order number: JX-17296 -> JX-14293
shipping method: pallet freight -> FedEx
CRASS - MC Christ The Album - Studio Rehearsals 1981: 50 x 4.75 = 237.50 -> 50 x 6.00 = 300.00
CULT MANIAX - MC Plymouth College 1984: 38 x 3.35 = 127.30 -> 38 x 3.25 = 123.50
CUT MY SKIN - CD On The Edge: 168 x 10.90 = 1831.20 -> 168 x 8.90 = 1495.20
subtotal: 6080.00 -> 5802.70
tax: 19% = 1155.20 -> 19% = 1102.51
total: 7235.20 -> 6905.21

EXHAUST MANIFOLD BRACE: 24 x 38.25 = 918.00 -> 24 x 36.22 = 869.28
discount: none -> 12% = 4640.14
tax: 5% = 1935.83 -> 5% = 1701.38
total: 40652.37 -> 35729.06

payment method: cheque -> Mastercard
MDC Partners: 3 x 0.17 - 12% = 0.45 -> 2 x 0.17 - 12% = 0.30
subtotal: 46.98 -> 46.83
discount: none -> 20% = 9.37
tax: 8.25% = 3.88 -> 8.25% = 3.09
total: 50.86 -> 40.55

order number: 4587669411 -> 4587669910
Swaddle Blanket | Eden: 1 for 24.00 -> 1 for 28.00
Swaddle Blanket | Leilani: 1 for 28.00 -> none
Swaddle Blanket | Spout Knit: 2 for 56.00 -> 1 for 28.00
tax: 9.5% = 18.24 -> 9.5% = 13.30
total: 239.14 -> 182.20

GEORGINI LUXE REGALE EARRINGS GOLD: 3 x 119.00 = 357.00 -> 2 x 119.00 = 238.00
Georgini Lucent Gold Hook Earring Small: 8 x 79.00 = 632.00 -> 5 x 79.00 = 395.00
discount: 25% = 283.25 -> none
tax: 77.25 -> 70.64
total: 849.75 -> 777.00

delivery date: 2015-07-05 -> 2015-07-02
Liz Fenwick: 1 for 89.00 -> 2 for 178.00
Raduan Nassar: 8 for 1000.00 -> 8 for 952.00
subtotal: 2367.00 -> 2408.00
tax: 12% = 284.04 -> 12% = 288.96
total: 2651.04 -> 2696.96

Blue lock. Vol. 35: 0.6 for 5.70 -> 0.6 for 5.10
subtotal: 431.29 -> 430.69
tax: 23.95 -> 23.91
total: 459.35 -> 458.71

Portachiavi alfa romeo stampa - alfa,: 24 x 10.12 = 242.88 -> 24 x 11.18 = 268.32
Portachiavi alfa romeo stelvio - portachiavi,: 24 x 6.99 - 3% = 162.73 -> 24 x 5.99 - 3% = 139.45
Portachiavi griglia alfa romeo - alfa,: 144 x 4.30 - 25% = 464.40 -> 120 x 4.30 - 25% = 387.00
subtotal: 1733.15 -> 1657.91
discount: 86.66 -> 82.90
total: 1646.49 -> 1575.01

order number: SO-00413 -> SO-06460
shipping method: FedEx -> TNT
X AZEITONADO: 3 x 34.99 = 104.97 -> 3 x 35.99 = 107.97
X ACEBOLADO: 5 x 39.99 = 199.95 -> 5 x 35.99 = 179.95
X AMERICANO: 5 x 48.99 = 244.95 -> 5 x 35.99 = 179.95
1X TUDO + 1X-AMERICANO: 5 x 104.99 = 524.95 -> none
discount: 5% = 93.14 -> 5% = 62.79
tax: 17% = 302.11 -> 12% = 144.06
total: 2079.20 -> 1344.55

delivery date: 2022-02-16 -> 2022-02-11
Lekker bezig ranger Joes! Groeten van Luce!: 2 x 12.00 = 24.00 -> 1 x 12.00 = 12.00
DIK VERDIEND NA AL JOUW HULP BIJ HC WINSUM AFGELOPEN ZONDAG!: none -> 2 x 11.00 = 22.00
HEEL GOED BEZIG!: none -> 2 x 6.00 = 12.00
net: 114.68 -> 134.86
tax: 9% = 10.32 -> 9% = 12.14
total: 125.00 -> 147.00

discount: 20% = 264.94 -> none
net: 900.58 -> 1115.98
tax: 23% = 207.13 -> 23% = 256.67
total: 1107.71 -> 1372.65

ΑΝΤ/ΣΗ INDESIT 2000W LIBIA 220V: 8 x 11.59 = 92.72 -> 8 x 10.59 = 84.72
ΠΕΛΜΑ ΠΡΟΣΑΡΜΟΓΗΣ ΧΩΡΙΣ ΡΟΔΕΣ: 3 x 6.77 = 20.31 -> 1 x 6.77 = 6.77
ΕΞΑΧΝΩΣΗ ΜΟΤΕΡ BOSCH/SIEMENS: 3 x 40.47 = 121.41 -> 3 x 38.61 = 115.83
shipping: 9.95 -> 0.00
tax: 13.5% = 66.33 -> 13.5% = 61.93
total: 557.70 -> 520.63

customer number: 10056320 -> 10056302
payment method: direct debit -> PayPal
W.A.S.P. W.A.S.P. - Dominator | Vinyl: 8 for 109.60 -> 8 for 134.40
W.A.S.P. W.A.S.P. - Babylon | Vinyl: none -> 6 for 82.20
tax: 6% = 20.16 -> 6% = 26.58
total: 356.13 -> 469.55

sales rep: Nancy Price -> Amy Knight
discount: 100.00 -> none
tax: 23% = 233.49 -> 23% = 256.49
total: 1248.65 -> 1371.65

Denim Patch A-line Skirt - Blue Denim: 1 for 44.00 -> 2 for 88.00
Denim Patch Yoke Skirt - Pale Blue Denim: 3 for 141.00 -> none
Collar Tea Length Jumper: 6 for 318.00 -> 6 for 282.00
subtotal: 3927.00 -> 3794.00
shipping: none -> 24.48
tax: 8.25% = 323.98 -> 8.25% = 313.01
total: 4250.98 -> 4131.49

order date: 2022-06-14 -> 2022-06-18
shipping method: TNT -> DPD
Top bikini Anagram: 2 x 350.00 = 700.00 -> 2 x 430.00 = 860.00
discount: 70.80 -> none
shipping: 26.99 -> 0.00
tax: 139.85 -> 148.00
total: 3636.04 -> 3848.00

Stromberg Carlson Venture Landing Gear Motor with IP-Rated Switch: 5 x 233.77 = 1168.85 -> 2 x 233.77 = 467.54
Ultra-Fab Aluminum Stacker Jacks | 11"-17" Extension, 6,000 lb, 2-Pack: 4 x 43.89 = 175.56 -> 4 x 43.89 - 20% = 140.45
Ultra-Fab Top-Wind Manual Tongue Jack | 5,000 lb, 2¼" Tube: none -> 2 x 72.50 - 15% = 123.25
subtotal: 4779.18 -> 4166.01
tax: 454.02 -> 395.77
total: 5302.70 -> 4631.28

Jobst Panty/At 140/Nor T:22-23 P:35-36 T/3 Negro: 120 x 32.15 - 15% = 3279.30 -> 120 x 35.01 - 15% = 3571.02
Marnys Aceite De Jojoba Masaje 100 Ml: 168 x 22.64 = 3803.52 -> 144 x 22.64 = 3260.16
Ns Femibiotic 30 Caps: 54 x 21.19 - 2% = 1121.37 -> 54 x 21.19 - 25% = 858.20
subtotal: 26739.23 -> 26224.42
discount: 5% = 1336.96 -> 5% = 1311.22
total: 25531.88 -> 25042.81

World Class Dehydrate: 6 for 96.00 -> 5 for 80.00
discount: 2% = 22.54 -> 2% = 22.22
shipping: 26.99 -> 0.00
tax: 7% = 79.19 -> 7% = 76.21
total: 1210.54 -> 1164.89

Task goal:
Whenever a line in the listing above includes the word "Denim", return that line.

Solution for this problem:
Denim Patch A-line Skirt - Blue Denim: 1 for 44.00 -> 2 for 88.00
Denim Patch Yoke Skirt - Pale Blue Denim: 3 for 141.00 -> none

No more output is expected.